Before we dive into the details of the project, let’s first present a quick overview of the Voyager On-Call landscape prior to our changes. Voyager is the internal name of the LinkedIn flagship app, and this app is available on web, Android, and iOS. Each one of these platforms and the frontend API has a weekly on-call engineer who is pulled from a list of eligible Voyager engineers working on that platform. Finally, the on-call team also has members representing our Flagship Productivity organization, Site Reliability Engineering (SRE) organization, and a manager responsible for leading and coordinating that particular on-call rotation.
As with any good project, the first thing we had to do was clearly articulate the problem statement. It was obvious that there were several different problem areas within Voyager On-Call, so we sat down and came up with four high-level buckets that covered the most serious issues facing On-Call at the time:
- Tools and technical debt
- Roles and responsibilities
We came up with the name Project STAR* as an acronym based on the four problem buckets.
With our four problem statements defined, we were now ready to start looking for lasting solutions, as we had no interest in turning this project into a perpetual side-gig. We sought solutions that could be automated and self sustaining. Since we were just volunteers without edicts or mandates, we needed our solutions to get buy-in from all levels of stakeholders, including senior leadership, front-line managers, and the engineers.
We rolled out most of our strategic changes on an ongoing, iterative basis. As is best practice in software development, we wanted to be agile and responsive to user feedback when making changes and improvements to the Voyager On-Call process. We kicked off our project with a “road show” to the various Voyager platform meetups to socialize our project and garner feedback on our proposed changes.
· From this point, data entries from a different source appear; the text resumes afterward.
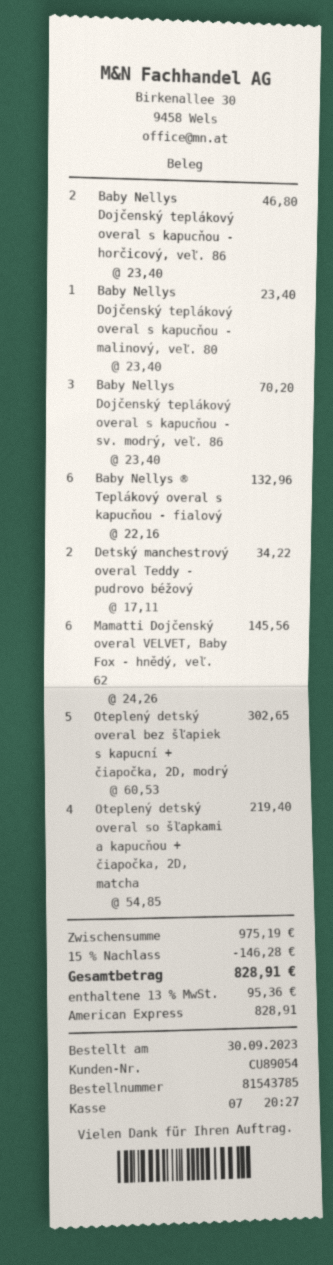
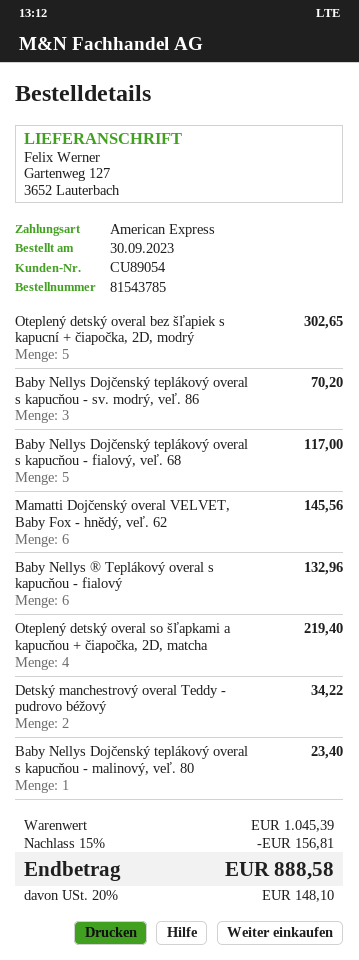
Baby Nellys Dojčenský teplákový overal s kapucňou - horčicový, veľ. 86: 2 for 46.80 -> none
Baby Nellys Dojčenský teplákový overal s kapucňou - fialový, veľ. 68: none -> 5 for 117.00
subtotal: 975.19 -> 1045.39
discount: 15% = 146.28 -> 15% = 156.81
tax: 13% = 95.36 -> 20% = 148.10
total: 828.91 -> 888.58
In order to keep Project STAR* accountable to its mission and goals, we employed a weekly survey to Voyager On-Call teams and managers. Some of the questions were based on a similar survey from 2016 so we could do direct comparisons, but ultimately, the purpose of the survey was to help us measure our progress against the success criteria we had set for ourselves.
While attempting to quantify the results, we learned that we were missing some key data points and implemented a second survey targeted at the Voyager On-Call managers. The purpose of this survey was to supplement the first survey and to address some blind spots we had around measuring accountability. Between the two surveys, we felt that we were getting a strong enough signal to allow us to tweak things in all four problem areas and measure impact.
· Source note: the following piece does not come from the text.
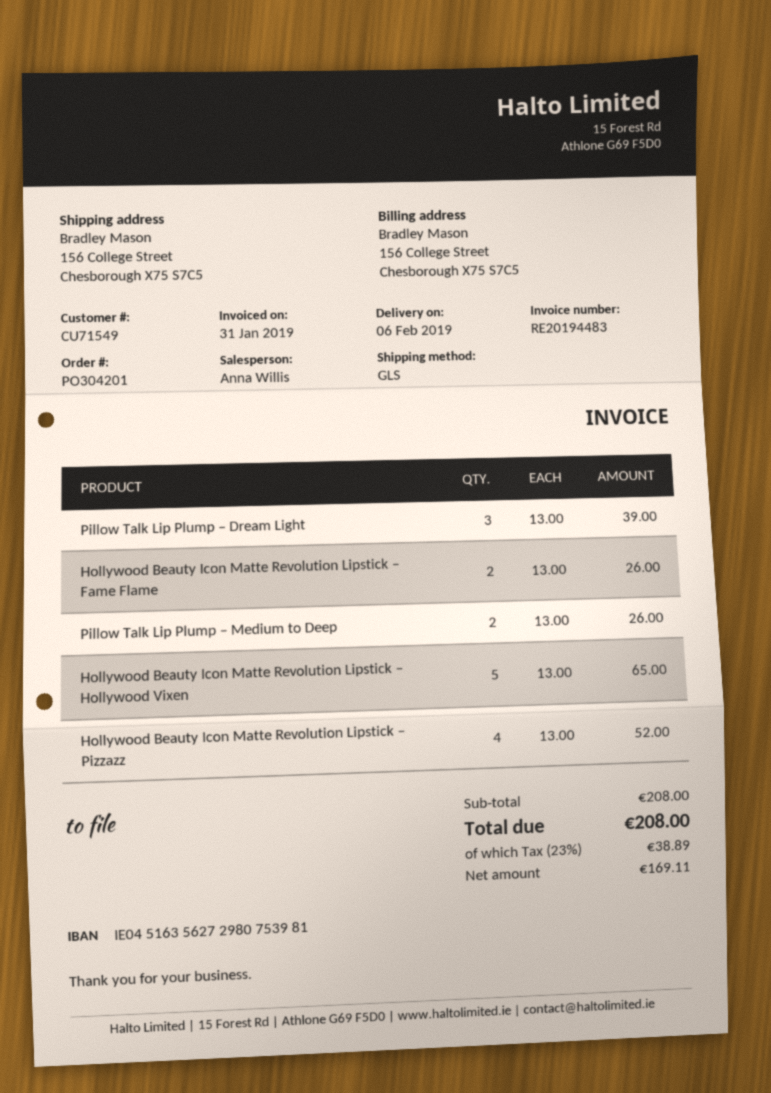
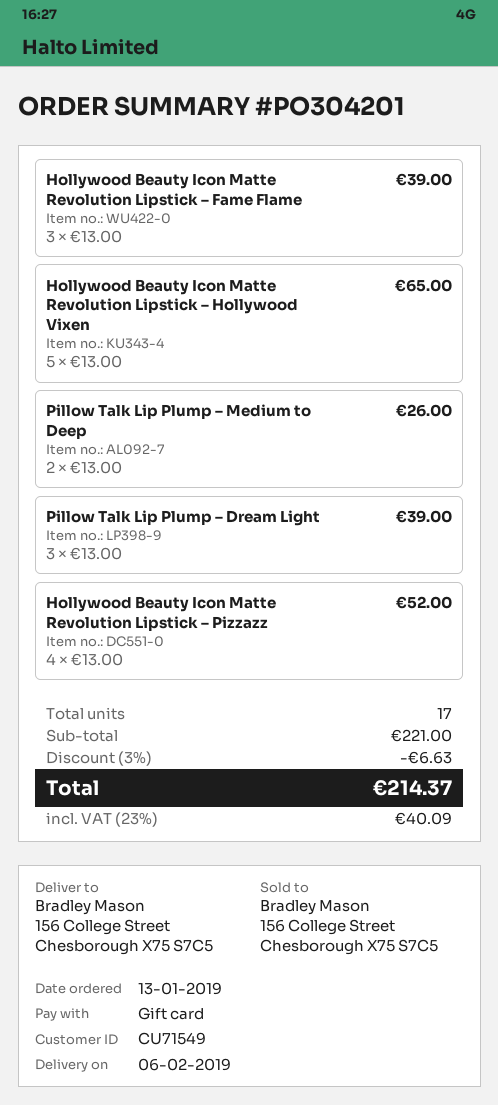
Hollywood Beauty Icon Matte Revolution Lipstick – Fame Flame: 2 x 13.00 = 26.00 -> 3 x 13.00 = 39.00
subtotal: 208.00 -> 221.00
discount: none -> 3% = 6.63
tax: 23% = 38.89 -> 23% = 40.09
total: 208.00 -> 214.37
From the early going, it was clear that our scheduling was a major problem area. But a closer look at the problem quickly revealed that it was not just the weekly scheduling that was broken.
The on-call rosters that the weekly schedules were drawn from were also severely flawed. First of all, these rosters were pulled from Voyager ACL files, which did not cover all engineers contributing to the Voyager code base. To make matters worse, the rosters were also overtaxing engineers who appeared in ACLs for multiple code bases. The manager roster was even less reliable, because it relied on managers (or their managers) being aware of the on-call process and adding their names to it. For example, if a manager did not add their own name, they would never be on-call.
As a result, these rosters were at best incomplete and stale; at worst, they were missing a lot of on-call eligible engineers. Again, the root cause here was the scale of the organization, so the challenge was to find a way to keep the rosters and the schedules current as people were moving within or in and out of the organization.
The schedules that were drawn from these rosters were pulled periodically, and if they didn’t go out far enough, it would be hard to find engineers at short notice, since they would already be committed to product engineering work. On the other hand, if the schedules went too far out, gaps would appear from the inevitable churn in eligible personnel. In addition, there was no regular communication when an engineer was added to a roster or scheduled, nor were there reminders when their shift was upcoming. Lastly, engineers did not commit to shifts, so when they would find out at the last minute that they were scheduled for on-call right then, they would occasionally fail to show (for example, if they were on vacation), leaving the on-call manager scrambling to find a replacement.
Our plan was to first define the rules around the roster and scheduling and then automate the entire process so that it would be self-sustaining and would require little to no manual intervention.
For rostering, we decided that any significant contributor to the Voyager code base would be eligible for the on-call roster. For automation purposes, we defined a “significant contributor” as anyone with one or more commits to a Voyager code base within the last month. This window was eventually increased to five or more commits based on early feedback. We also decided that any given engineer was only required to participate in a single roster, even if they contributed to multiple Voyager code bases.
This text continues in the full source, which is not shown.